Not much of a threat. Aaron quit rodeoing right after Hailey died. Apparently, Jake didn’t know, and Aaron didn’t bother to enlighten him.
“Look, I’m not interested in her.” Since what Aaron said was the truth, he saw no reason to engage Jake in an argument. They would have enough problems getting along without adding to them.
“Remember what I said.” Jake leveled a finger at him.
Protective. He’d been like that with Hailey, too. Or, was it controlling?
Considering the intensity of his warning, Aaron thought his former brother-in-law might assume the duty of showing him to his quarters. Instead, the phone on the desk rang, and he dismissed Aaron with a brusque “That’s all for now.”
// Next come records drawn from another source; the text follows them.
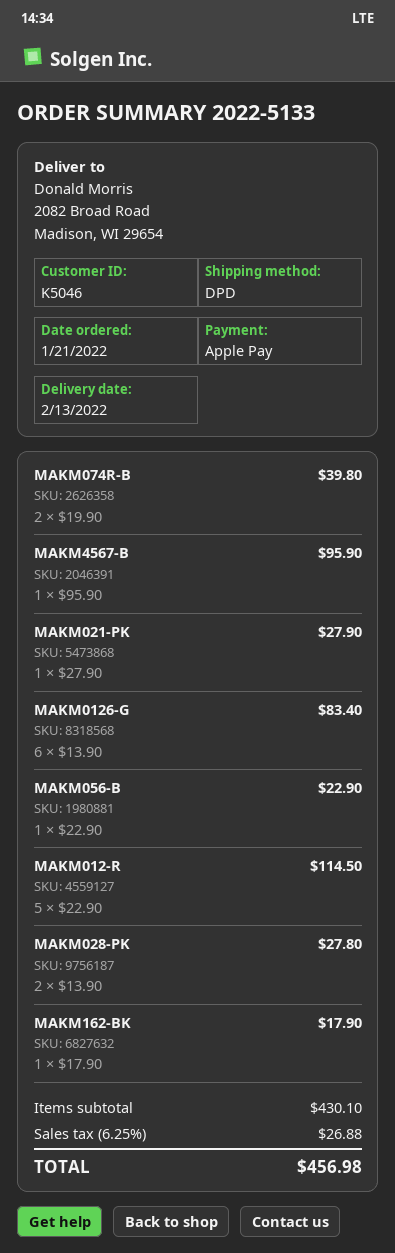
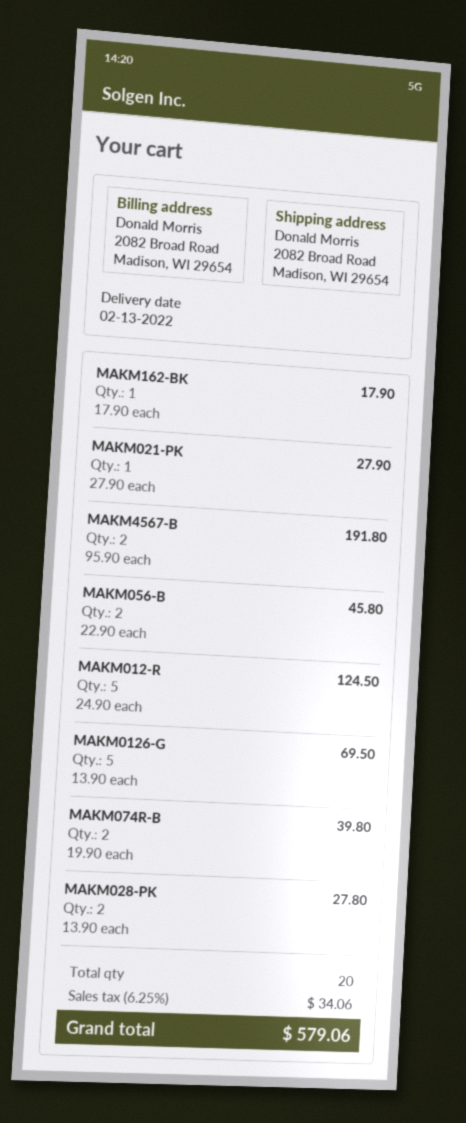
MAKM4567-B: 1 x 95.90 = 95.90 -> 2 x 95.90 = 191.80
MAKM0126-G: 6 x 13.90 = 83.40 -> 5 x 13.90 = 69.50
MAKM056-B: 1 x 22.90 = 22.90 -> 2 x 22.90 = 45.80
MAKM012-R: 5 x 22.90 = 114.50 -> 5 x 24.90 = 124.50
tax: 6.25% = 26.88 -> 6.25% = 34.06
total: 456.98 -> 579.06

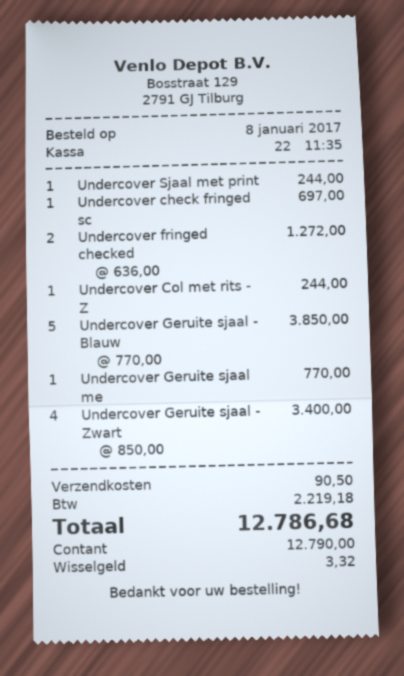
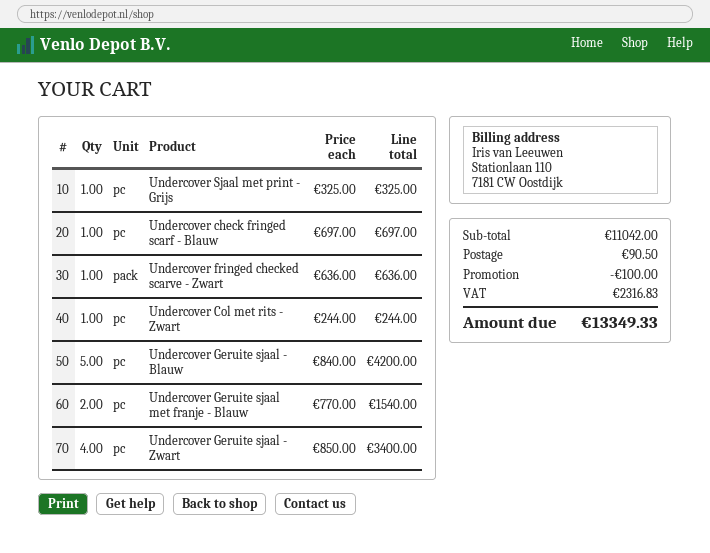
Undercover Sjaal met print: 1 x 244.00 = 244.00 -> 1 x 325.00 = 325.00
Undercover fringed checked: 2 x 636.00 = 1272.00 -> 1 x 636.00 = 636.00
Undercover Geruite sjaal - Blauw: 5 x 770.00 = 3850.00 -> 5 x 840.00 = 4200.00
Undercover Geruite sjaal me: 1 x 770.00 = 770.00 -> 2 x 770.00 = 1540.00
discount: none -> 100.00
tax: 2219.18 -> 2316.83
total: 12786.68 -> 13349.33

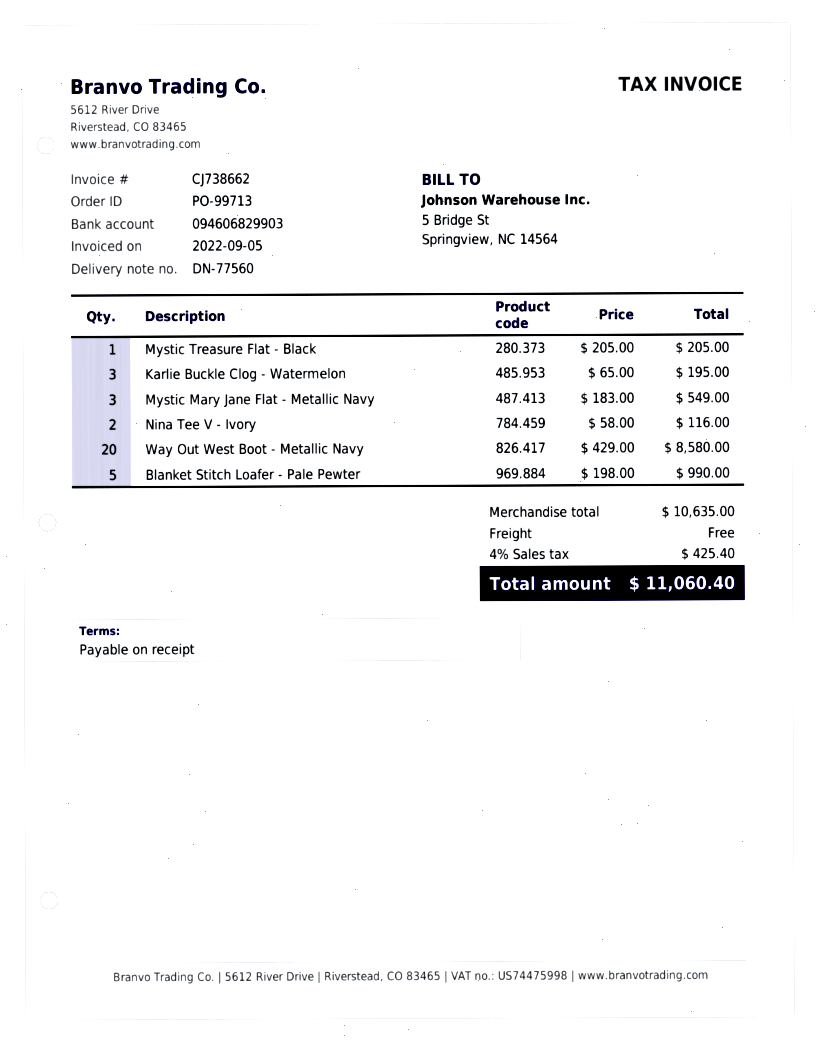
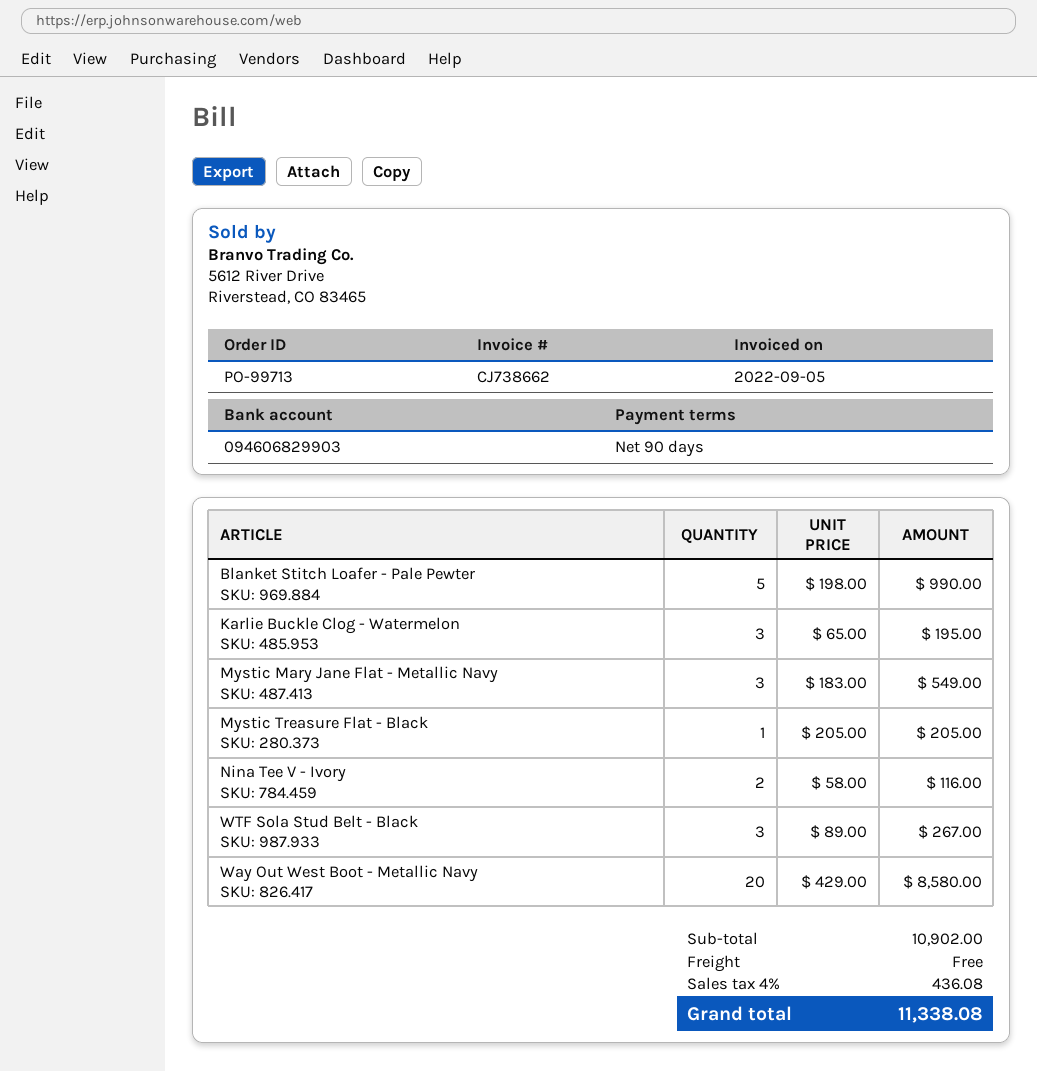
payment terms: on receipt -> 90 days
WTF Sola Stud Belt - Black: none -> 3 x 89.00 = 267.00
subtotal: 10635.00 -> 10902.00
tax: 4% = 425.40 -> 4% = 436.08
total: 11060.40 -> 11338.08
Natalie was waiting for him outside the office. More accurately, she was seated at a computer and looked up expectantly when he emerged.
Aaron felt a small something when their gazes connected…and held. Not exactly a spark. More of a brief flicker. It was hard to tell. His sensors were pretty rusty.
Maybe Jake had been right to warn him away from Natalie after all.
If he wanted to stay, wanted to make this plan of his work, he’d be wise to heed that warning.